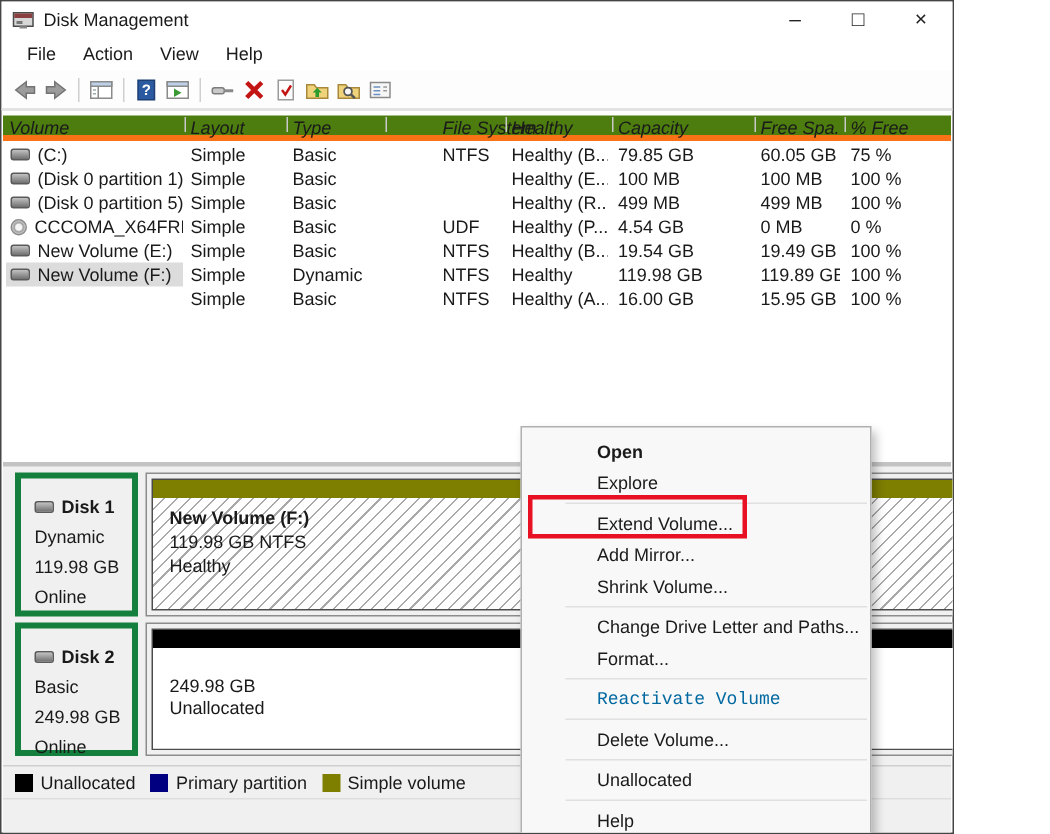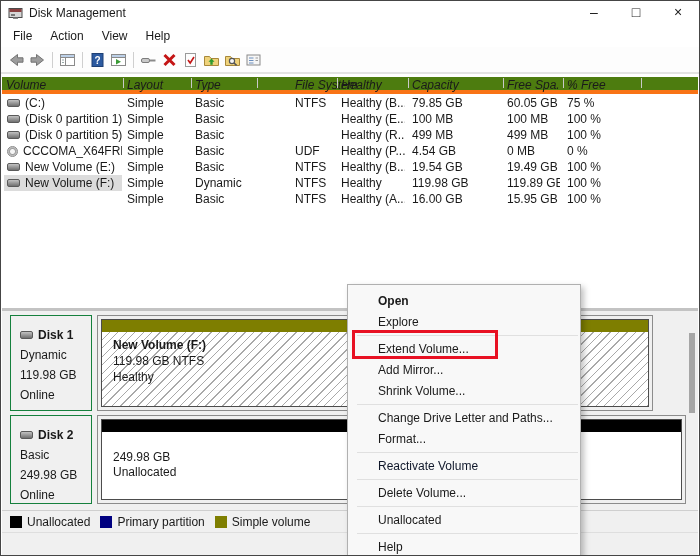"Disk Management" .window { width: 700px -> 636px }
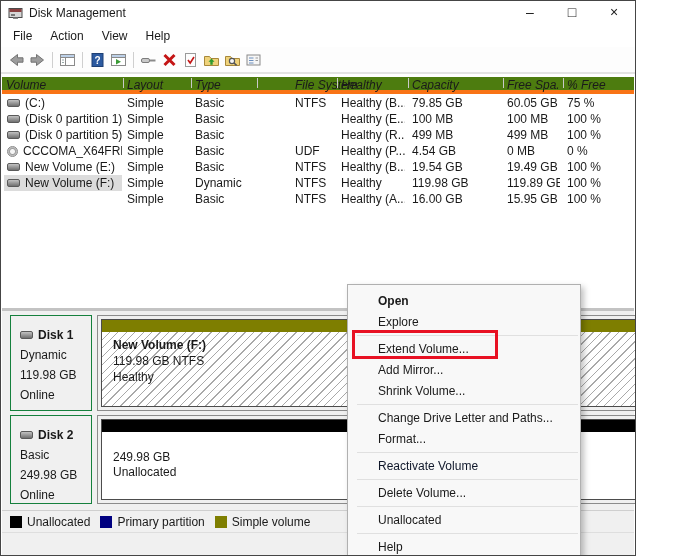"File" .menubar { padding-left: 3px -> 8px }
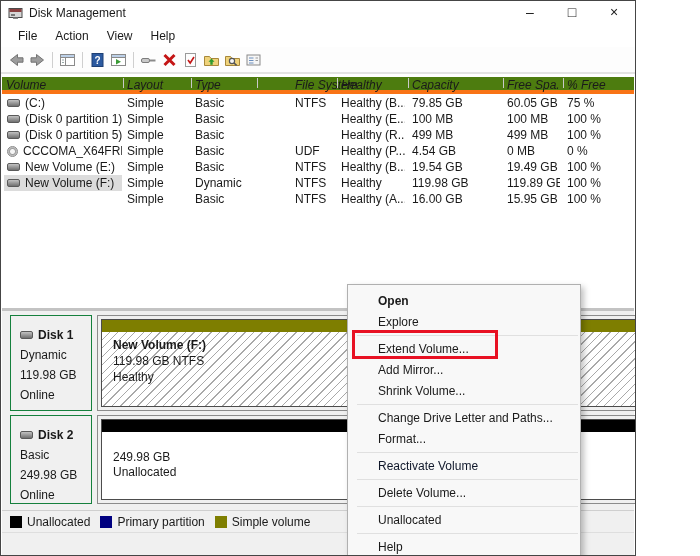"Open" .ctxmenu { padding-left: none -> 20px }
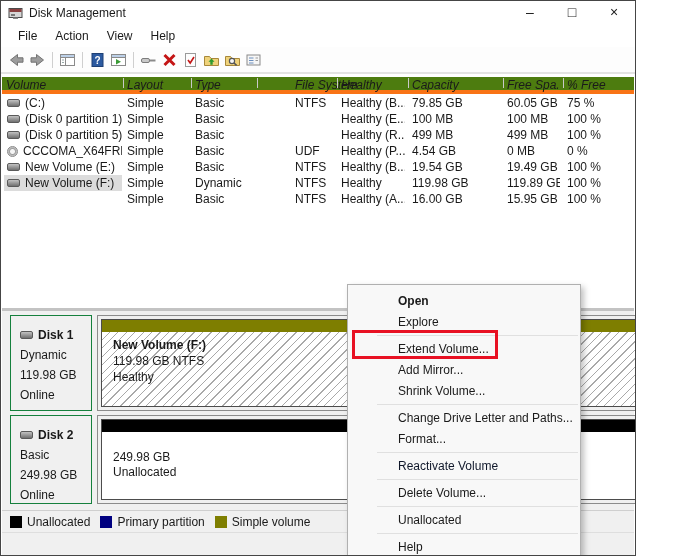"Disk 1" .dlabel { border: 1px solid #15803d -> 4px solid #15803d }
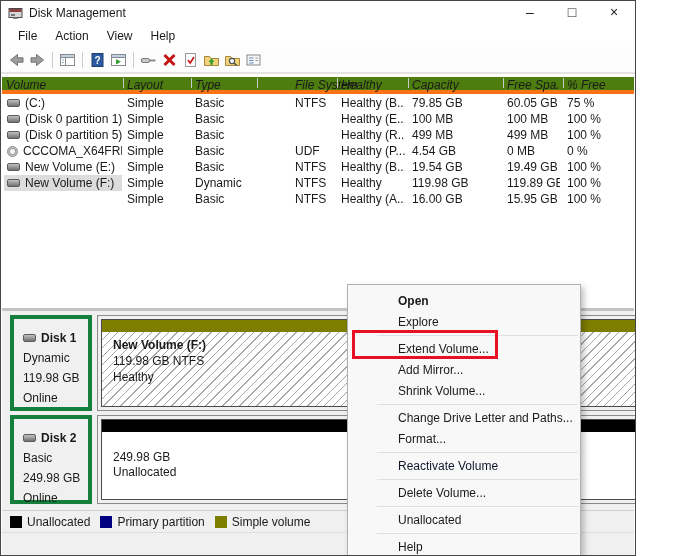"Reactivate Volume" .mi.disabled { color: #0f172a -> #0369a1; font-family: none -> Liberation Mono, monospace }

..........

What needs to be done >> The entries should be reproduced word for word, pictures omitted.

Response >>
"Disk Management" .window { width: 700px -> 636px }
"File" .menubar { padding-left: 3px -> 8px }
"Open" .ctxmenu { padding-left: none -> 20px }
"Disk 1" .dlabel { border: 1px solid #15803d -> 4px solid #15803d }
"Reactivate Volume" .mi.disabled { color: #0f172a -> #0369a1; font-family: none -> Liberation Mono, monospace }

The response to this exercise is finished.